Segment Start: GIVEN RECORDS

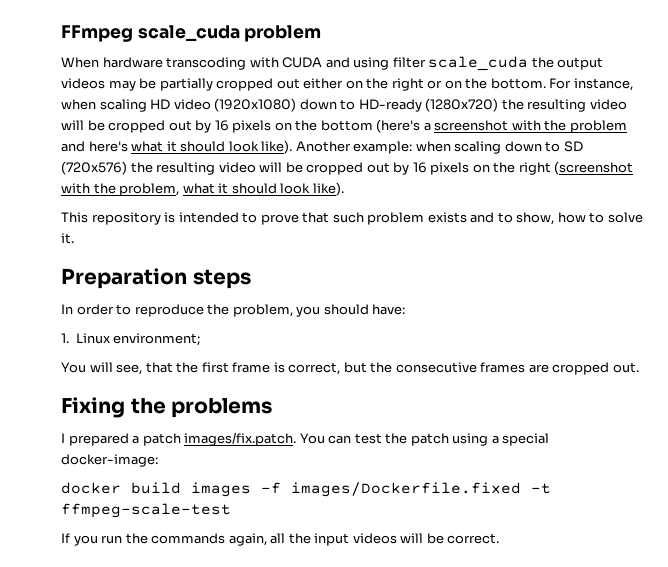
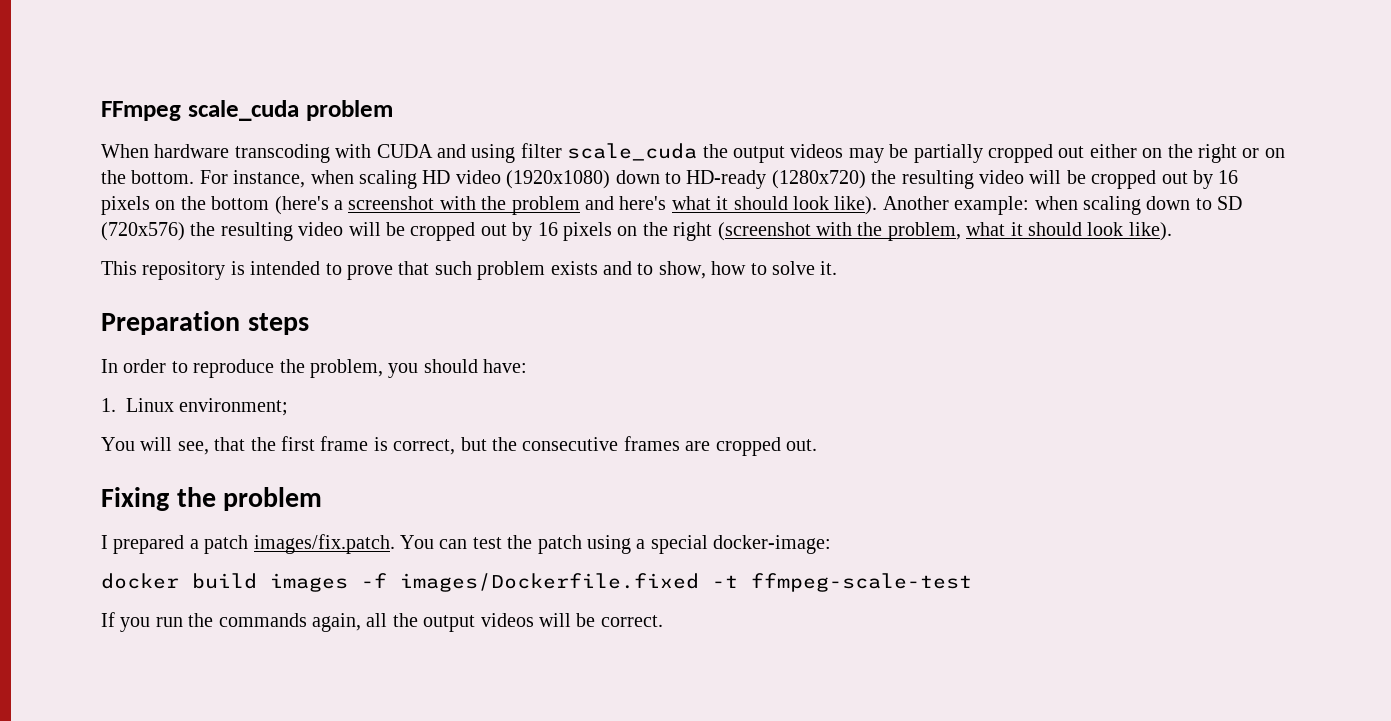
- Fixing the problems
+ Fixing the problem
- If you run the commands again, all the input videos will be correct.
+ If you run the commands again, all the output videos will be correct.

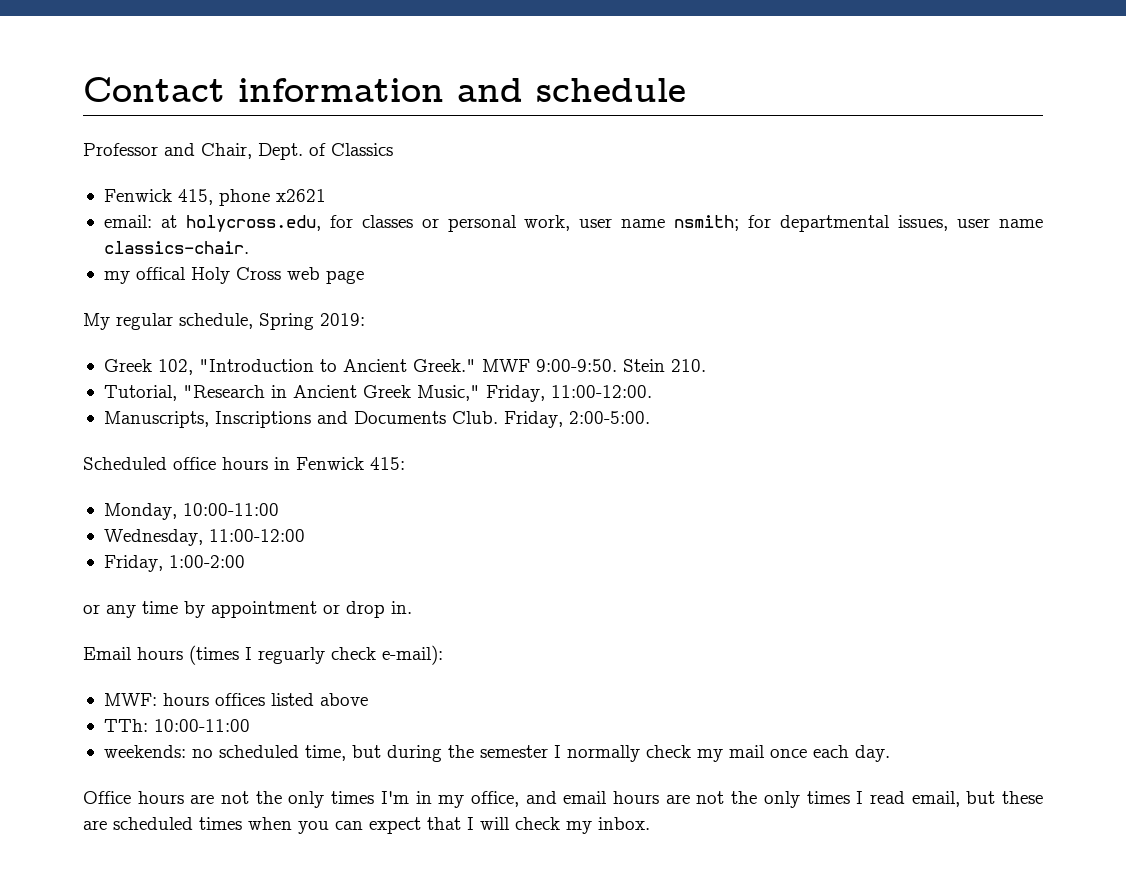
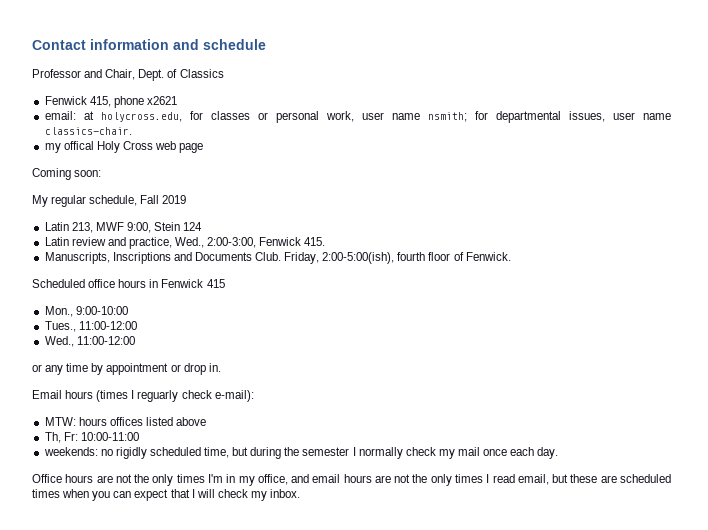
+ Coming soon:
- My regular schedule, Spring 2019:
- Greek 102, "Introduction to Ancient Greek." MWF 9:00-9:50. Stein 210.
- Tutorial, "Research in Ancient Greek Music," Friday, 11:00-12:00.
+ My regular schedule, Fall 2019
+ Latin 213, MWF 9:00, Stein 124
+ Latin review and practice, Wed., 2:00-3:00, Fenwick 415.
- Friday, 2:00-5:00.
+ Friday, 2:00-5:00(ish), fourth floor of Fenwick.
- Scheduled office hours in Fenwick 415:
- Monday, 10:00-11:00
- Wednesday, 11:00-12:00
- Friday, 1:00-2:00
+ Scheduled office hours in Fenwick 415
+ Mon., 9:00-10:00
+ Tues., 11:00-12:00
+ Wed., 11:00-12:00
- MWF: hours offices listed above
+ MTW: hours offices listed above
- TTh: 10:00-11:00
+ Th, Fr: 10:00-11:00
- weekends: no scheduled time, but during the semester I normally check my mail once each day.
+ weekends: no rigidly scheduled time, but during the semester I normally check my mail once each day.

Segment End: GIVEN RECORDS
Segment Start: GIVEN RECORDS

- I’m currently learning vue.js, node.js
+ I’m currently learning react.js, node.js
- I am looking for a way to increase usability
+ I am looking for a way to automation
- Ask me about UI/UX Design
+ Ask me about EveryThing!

Segment End: GIVEN RECORDS

■ TASK DIRECTIONS: Among the entries above, copy exactly only the lines starting with the one containing "- I’m currently learning vue.js, node.js" and going through the one containing "me about EveryThing!", both ends included.

■ OUTPUT FOR THIS TASK:
- I’m currently learning vue.js, node.js
+ I’m currently learning react.js, node.js
- I am looking for a way to increase usability
+ I am looking for a way to automation
- Ask me about UI/UX Design
+ Ask me about EveryThing!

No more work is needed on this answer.